Study subjects included 475 women diagnosed with breast cancer and 1,391 controls who had lived in Mexico City for a year or more. The women completed a multiple-choice food questionnaire that asked them how often they had eaten various foods over the previous year. Accounting for socioeconomic status, age, family history of breast cancer, age at first birth, number of births, and, in some cases, body mass index, the researchers found that women in the top 25 percent of carbohydrate consumers were 2.2 times more likely to be diagnosed with breast cancer than those in the bottom 25 percent.
The researchers write that Mexico City is "an area with dietary patterns distinct from those of affluent Western countries." In Mexico City, women eat more carbohydrates (57 percent of total energy intake in this study) than women in the United States, for example, where more fat and animal protein are consumed, the authors noted.
In a press release from the American Association of Cancer Research, study co-author Dr. Walter Willett, Fredrick John Stare Professor of Epidemiology and Nutrition at the Harvard School of Public Health, noted the study's limitations. "This study raises important questions about high carbohydrate diets, particularly among populations or individuals prone to insulin resistance. However, one study is not enough to make major changes in diet, and more work on this topic is urgently needed," Willett said.

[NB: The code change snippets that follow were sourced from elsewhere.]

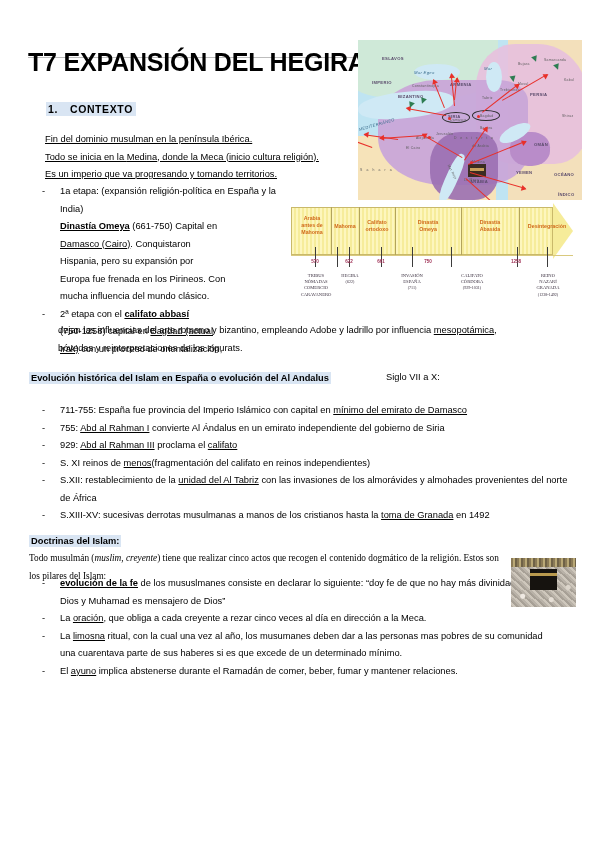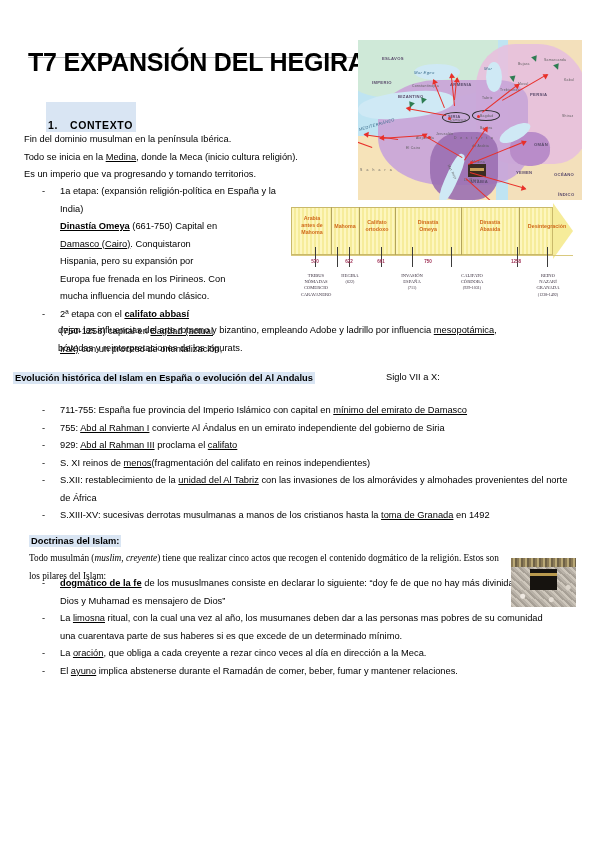"1. CONTEXTO" .section-num { padding: 17px 3px 1px 2px -> 1px 3px 1px 2px }
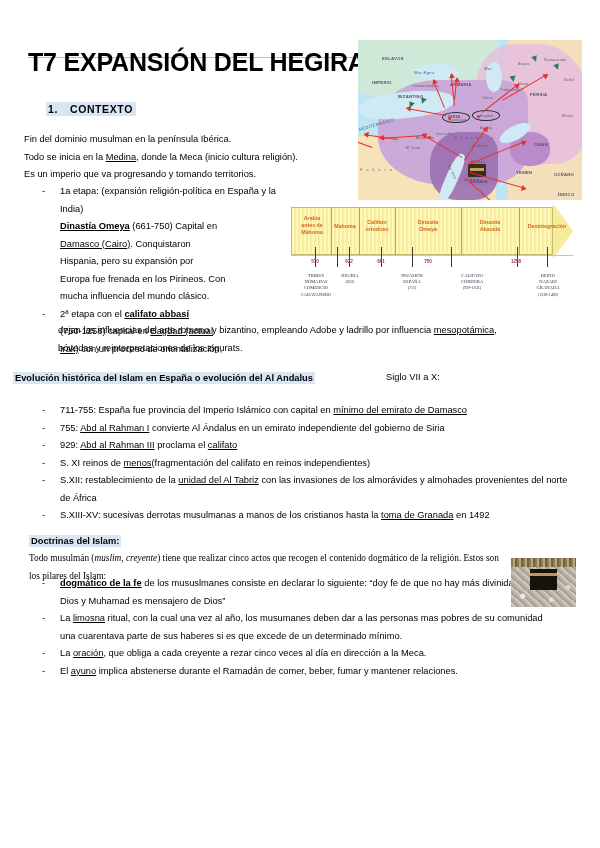"Fin del dominio musulman en" .para-intro { left: 24px -> 45px; text-decoration: none -> underline }
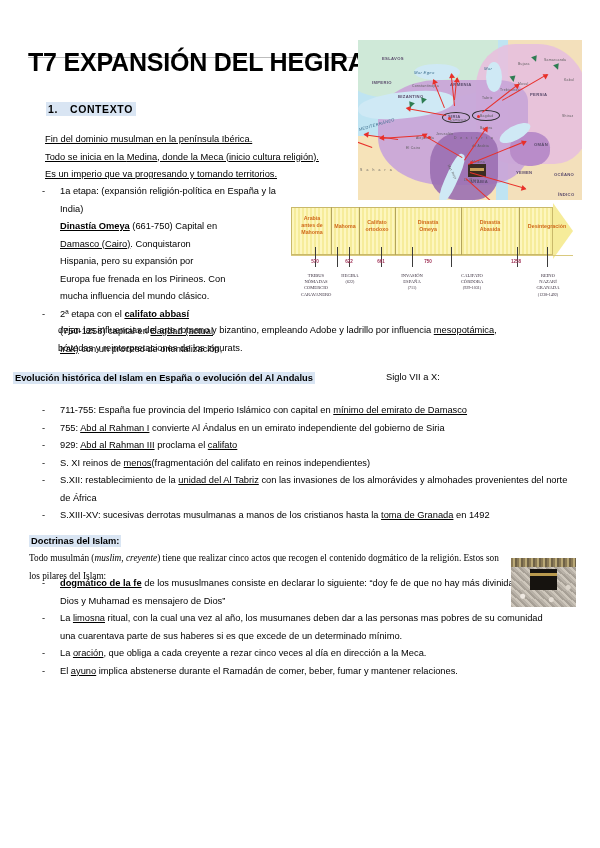"Evolución histórica del Islam en" .hdr-evolucion { left: 13px -> 29px }
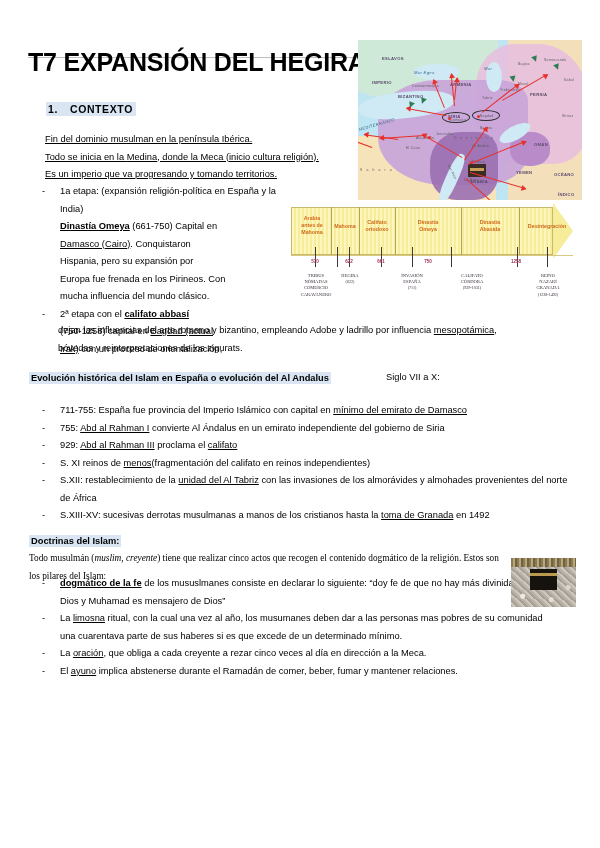"dogmático de la fe" span.bu { text: dogmático -> evolución }
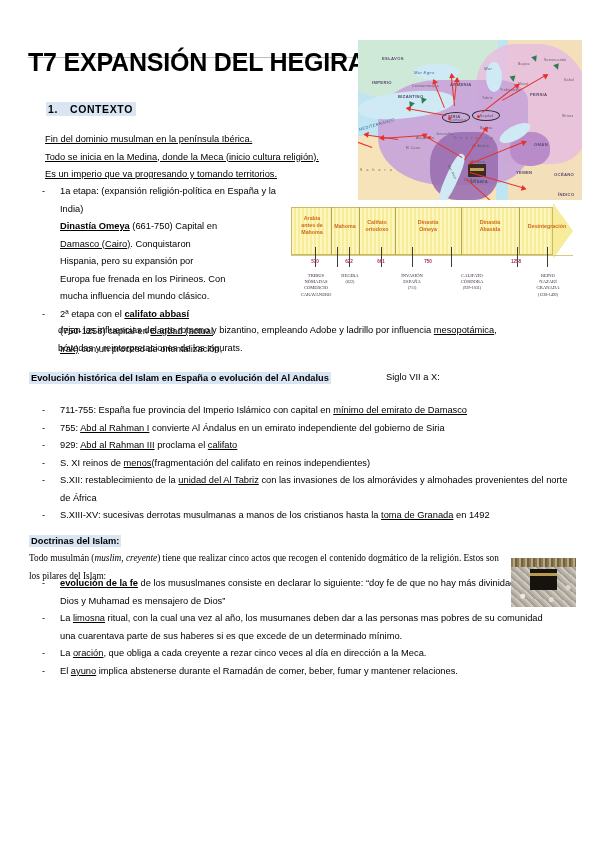"La limosna ritual, con la" li { order: before "La oración, que obliga a" -> after "La oración, que obliga a" }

The Food and Drug Administration (FDA) late last week posted a warning letter from Genentech, Inc. to health care providers about an increased risk of clot-related adverse events in patients taking bevacizumab (Avastin), a cancer therapy that targets vascular endothelial growth factor, which plays an important role in ensuring blood supply for tumor maintenance and growth. The letter from the drug's manufacturer states: "...there is evidence of an increased risk of serious arterial thromboembolic events including cerebrovascular accidents (stroke), myocardial infarctions, transient ischemic attacks, and angina related to the use of Avastin. The risk of fatal arterial thrombotic events is also increased."
The letter advises clinicians to permanently discontinue use of bevacizumab in patients with metastatic colorectal cancer who experience an arterial thromboembolic event during treatment. It also explains that in randomized, active-controlled studies of bevacizumab, patients who received infusional 5-FU-based chemotherapy plus bevacizumab had an approximately two-fold higher risk of serious clotting events, "with an estimated overall risk of up to 5 percent." Genentech says it is developing a revised package insert for bevacizumab that contains more detailed information on clotting events. The full text of the Genentech letter and the current bevacizumab package insert are available on the FDA Web site at www.fda.gov/medwatch/SAFETY/2004/safety04.htm#avastin.